[Assignment]
Please show every line in the entries below that includes the word "department".

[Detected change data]

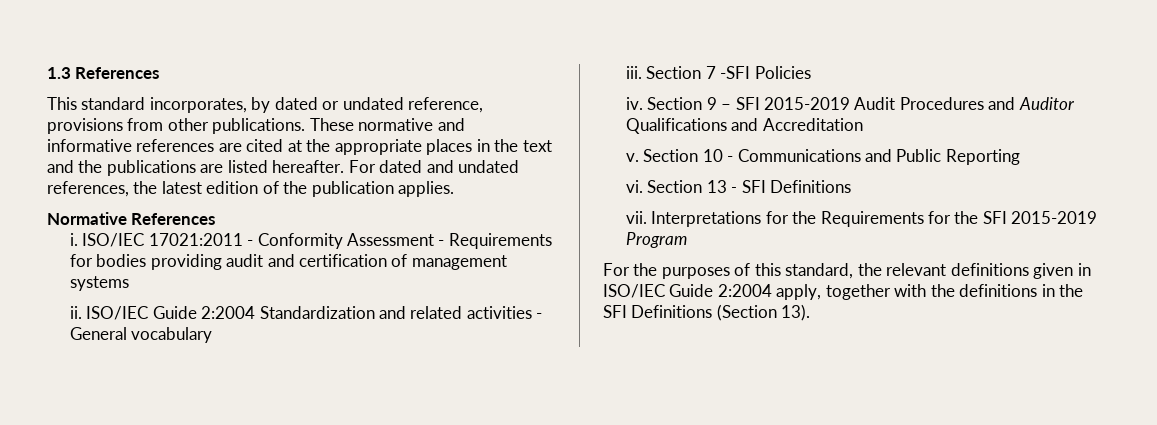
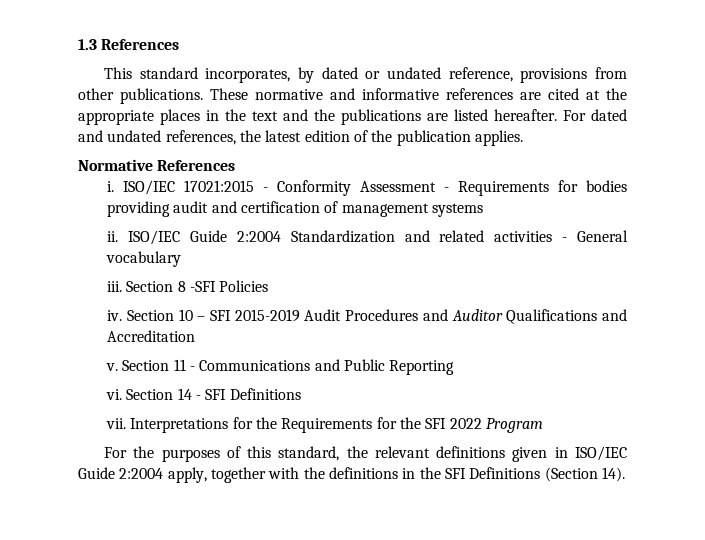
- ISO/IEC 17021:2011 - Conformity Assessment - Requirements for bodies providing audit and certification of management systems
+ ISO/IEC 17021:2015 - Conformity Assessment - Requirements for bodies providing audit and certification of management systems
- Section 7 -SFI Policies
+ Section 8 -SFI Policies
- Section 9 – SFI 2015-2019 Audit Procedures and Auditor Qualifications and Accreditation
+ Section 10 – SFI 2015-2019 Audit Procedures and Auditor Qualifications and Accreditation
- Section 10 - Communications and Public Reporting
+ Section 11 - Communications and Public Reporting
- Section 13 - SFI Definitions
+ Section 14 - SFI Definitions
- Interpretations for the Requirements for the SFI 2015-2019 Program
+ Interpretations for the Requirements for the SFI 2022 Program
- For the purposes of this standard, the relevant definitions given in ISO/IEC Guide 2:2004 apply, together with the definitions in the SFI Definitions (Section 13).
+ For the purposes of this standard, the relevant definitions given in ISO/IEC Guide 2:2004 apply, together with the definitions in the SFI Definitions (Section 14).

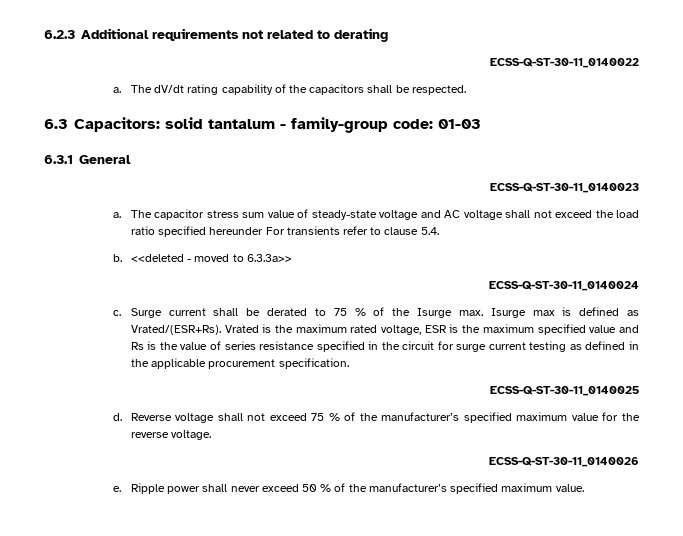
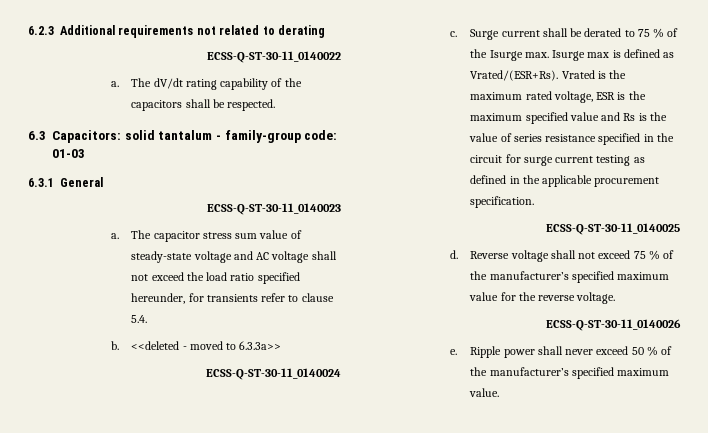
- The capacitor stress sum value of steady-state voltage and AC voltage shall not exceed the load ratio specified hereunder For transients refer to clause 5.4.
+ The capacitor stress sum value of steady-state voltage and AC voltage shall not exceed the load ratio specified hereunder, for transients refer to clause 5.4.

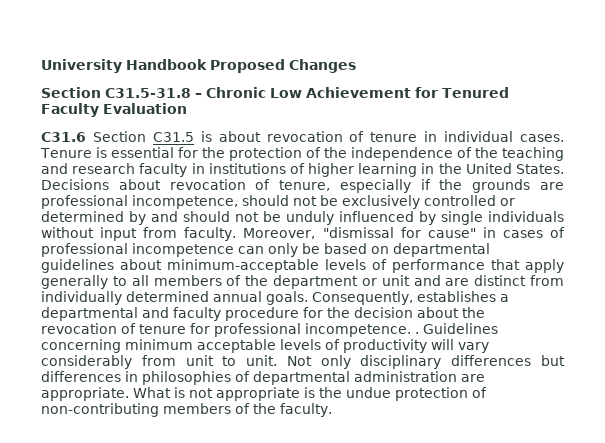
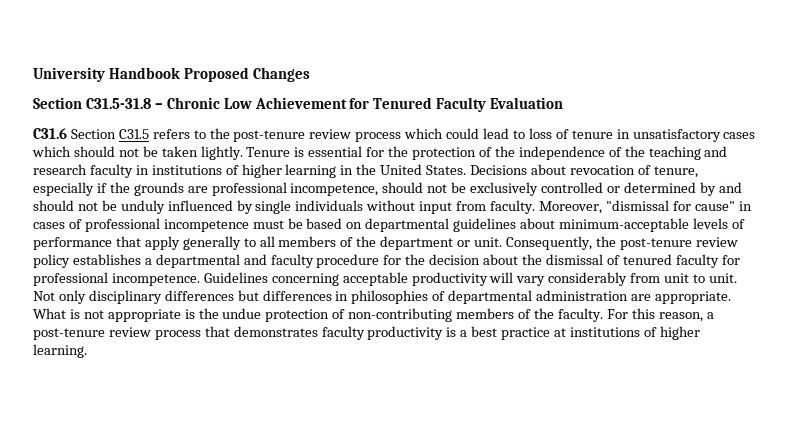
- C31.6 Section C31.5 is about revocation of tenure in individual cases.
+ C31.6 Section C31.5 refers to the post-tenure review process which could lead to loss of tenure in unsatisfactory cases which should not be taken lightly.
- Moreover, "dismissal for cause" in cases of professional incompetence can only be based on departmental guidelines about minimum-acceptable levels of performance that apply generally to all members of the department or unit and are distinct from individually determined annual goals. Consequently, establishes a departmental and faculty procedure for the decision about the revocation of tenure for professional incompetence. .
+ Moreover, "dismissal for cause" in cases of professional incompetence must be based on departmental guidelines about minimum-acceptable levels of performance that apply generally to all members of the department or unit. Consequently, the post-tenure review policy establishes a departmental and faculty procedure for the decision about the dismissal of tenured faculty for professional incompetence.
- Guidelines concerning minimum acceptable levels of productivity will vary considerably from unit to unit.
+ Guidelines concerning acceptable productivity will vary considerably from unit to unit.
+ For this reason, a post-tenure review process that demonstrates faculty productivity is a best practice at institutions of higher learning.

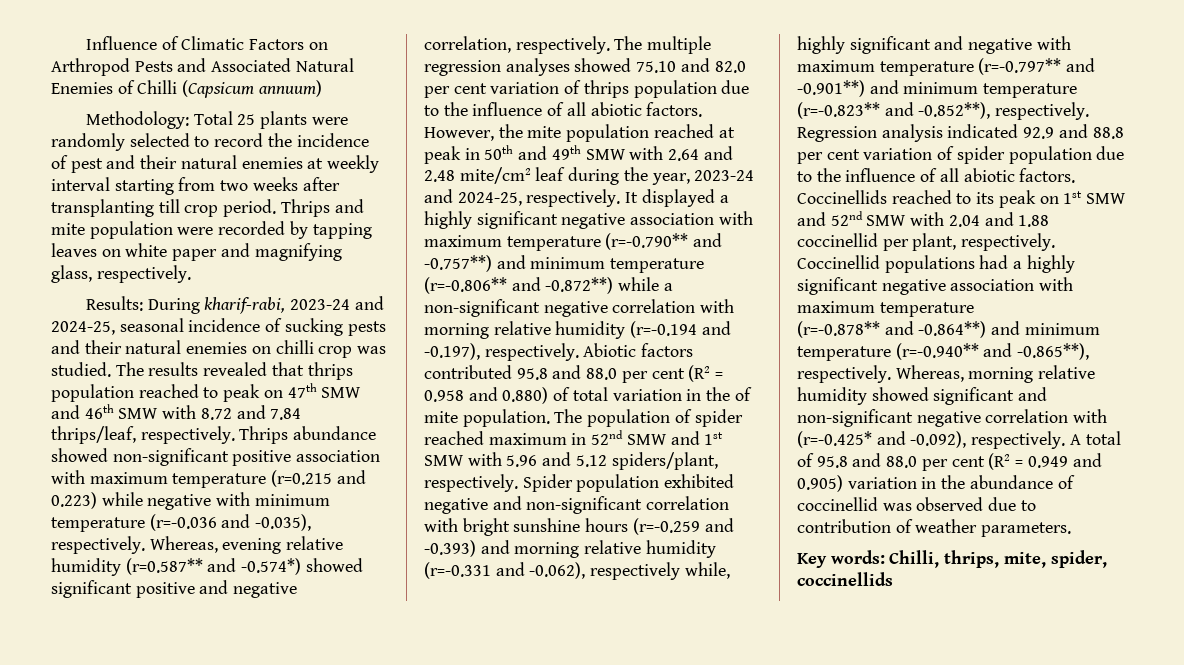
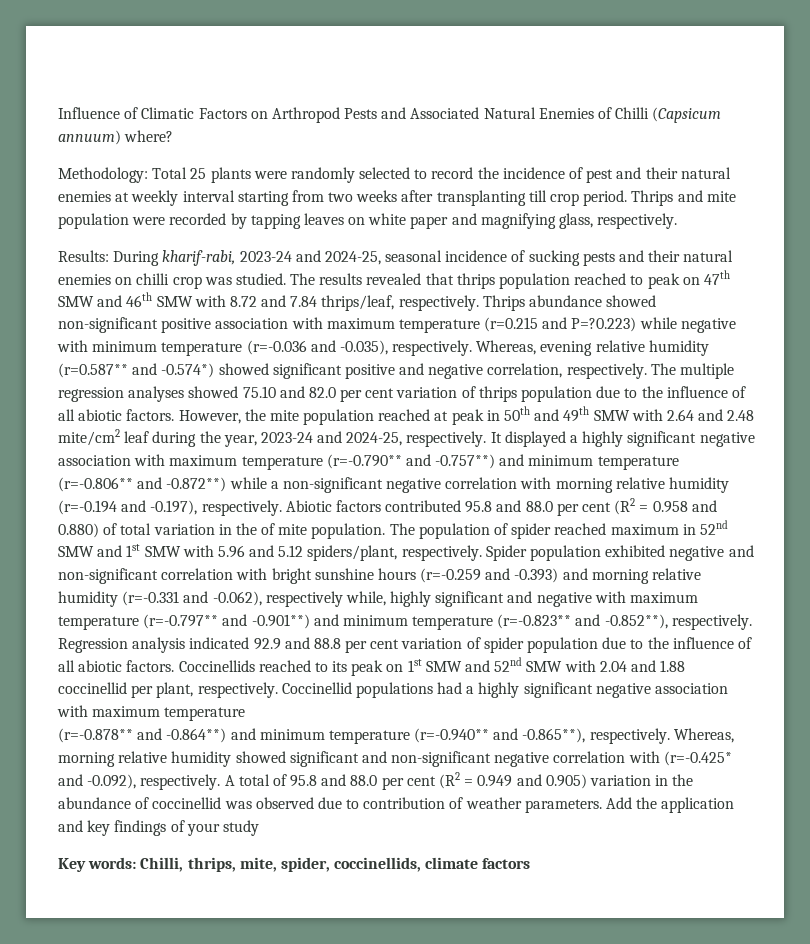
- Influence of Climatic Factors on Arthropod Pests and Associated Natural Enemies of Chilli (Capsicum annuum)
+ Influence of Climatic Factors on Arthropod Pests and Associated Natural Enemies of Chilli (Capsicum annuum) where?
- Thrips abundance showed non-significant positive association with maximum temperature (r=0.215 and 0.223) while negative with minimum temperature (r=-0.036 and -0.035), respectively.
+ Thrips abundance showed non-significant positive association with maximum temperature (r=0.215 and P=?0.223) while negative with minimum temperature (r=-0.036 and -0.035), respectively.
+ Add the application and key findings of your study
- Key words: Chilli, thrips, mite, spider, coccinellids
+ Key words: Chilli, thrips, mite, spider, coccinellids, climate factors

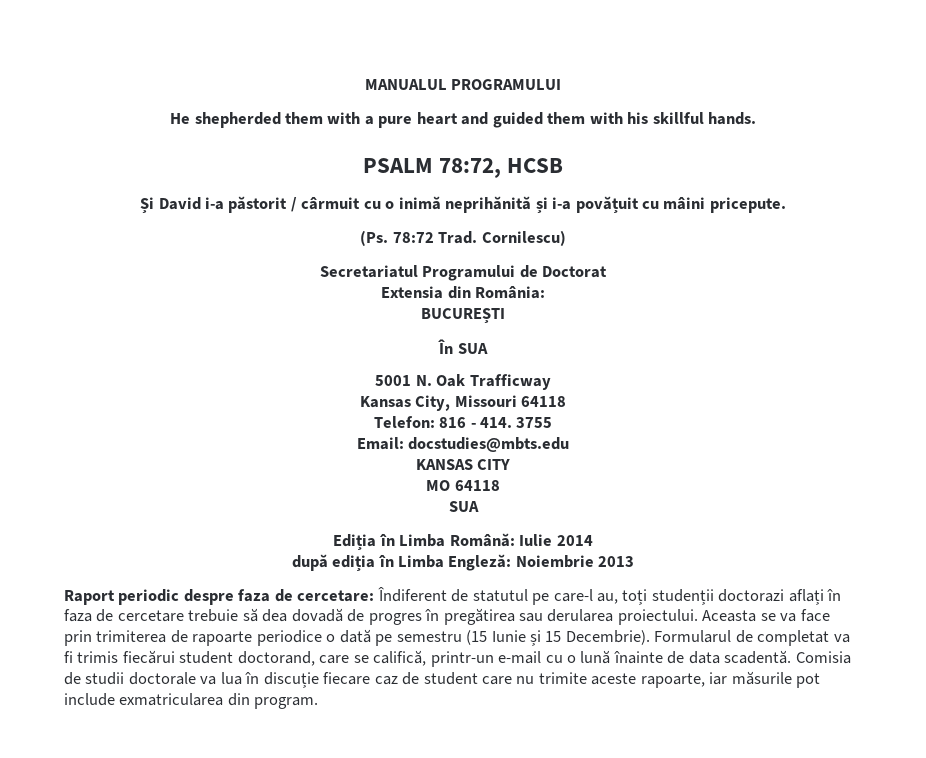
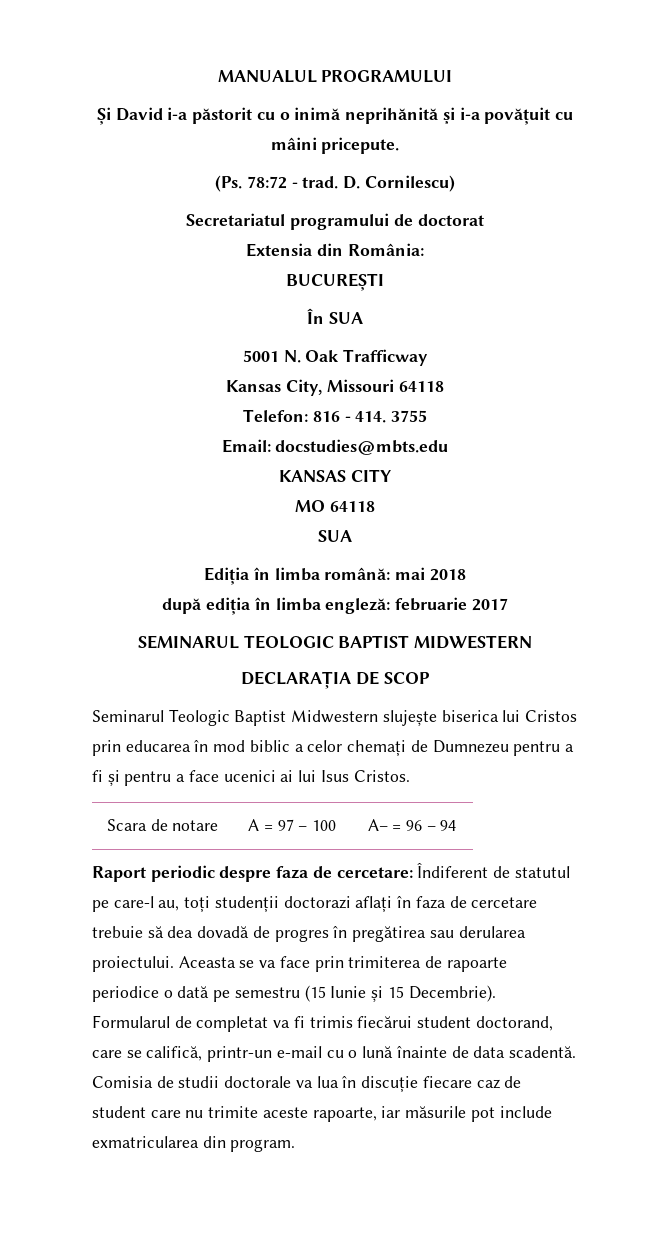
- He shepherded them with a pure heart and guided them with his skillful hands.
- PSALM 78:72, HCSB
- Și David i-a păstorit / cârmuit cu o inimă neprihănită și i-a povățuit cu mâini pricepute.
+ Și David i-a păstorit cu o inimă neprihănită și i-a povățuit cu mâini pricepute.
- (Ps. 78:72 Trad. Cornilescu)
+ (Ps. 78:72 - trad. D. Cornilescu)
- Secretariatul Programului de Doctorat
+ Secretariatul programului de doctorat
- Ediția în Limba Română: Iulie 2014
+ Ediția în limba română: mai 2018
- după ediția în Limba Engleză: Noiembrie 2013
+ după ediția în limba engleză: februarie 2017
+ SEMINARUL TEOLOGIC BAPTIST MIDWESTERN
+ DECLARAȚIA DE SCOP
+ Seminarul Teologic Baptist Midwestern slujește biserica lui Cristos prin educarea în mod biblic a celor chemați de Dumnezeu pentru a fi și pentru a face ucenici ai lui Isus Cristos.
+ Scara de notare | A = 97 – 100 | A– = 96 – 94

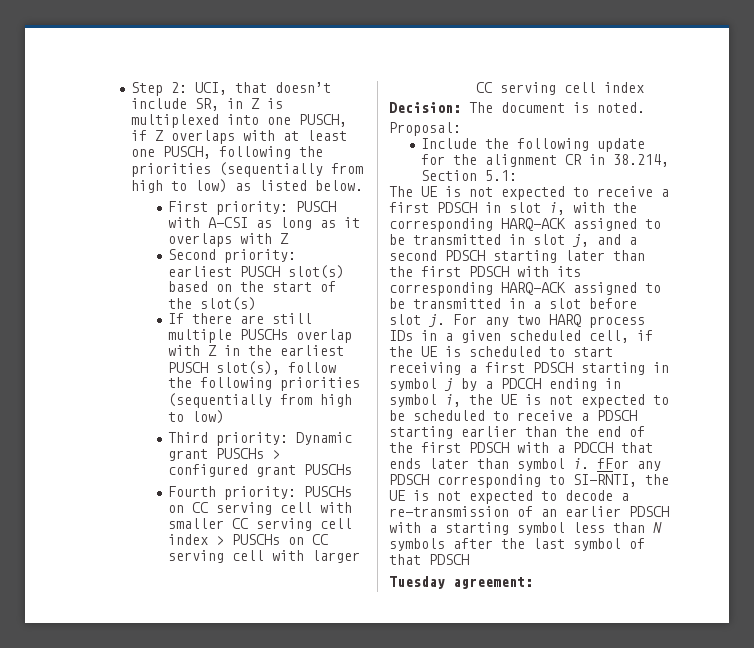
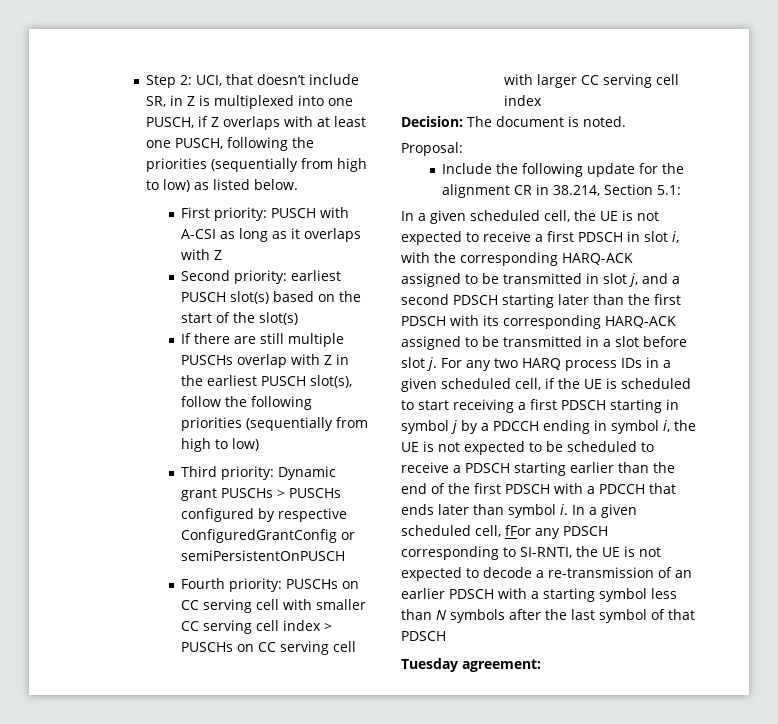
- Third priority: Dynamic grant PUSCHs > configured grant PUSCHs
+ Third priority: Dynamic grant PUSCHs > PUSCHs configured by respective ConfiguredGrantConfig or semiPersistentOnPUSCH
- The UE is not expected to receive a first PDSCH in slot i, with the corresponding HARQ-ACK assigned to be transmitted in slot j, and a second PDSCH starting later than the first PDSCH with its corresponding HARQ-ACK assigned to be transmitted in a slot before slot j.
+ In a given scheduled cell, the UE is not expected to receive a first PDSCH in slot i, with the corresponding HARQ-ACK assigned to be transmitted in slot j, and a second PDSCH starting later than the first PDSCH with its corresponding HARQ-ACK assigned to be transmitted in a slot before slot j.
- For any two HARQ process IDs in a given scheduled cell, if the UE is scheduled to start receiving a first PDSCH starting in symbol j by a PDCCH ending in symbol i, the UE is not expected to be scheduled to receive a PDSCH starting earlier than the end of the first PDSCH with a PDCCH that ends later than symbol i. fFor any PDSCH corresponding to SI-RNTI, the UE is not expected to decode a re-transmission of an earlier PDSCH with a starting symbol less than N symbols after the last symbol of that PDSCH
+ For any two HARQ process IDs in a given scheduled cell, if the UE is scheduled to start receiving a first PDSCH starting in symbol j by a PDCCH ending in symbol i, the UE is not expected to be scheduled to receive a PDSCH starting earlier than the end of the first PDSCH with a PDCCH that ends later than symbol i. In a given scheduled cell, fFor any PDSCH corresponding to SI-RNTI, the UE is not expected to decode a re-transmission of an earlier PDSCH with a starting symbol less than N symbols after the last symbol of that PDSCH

[Worked solution]
- Moreover, "dismissal for cause" in cases of professional incompetence can only be based on departmental guidelines about minimum-acceptable levels of performance that apply generally to all members of the department or unit and are distinct from individually determined annual goals. Consequently, establishes a departmental and faculty procedure for the decision about the revocation of tenure for professional incompetence. .
+ Moreover, "dismissal for cause" in cases of professional incompetence must be based on departmental guidelines about minimum-acceptable levels of performance that apply generally to all members of the department or unit. Consequently, the post-tenure review policy establishes a departmental and faculty procedure for the decision about the dismissal of tenured faculty for professional incompetence.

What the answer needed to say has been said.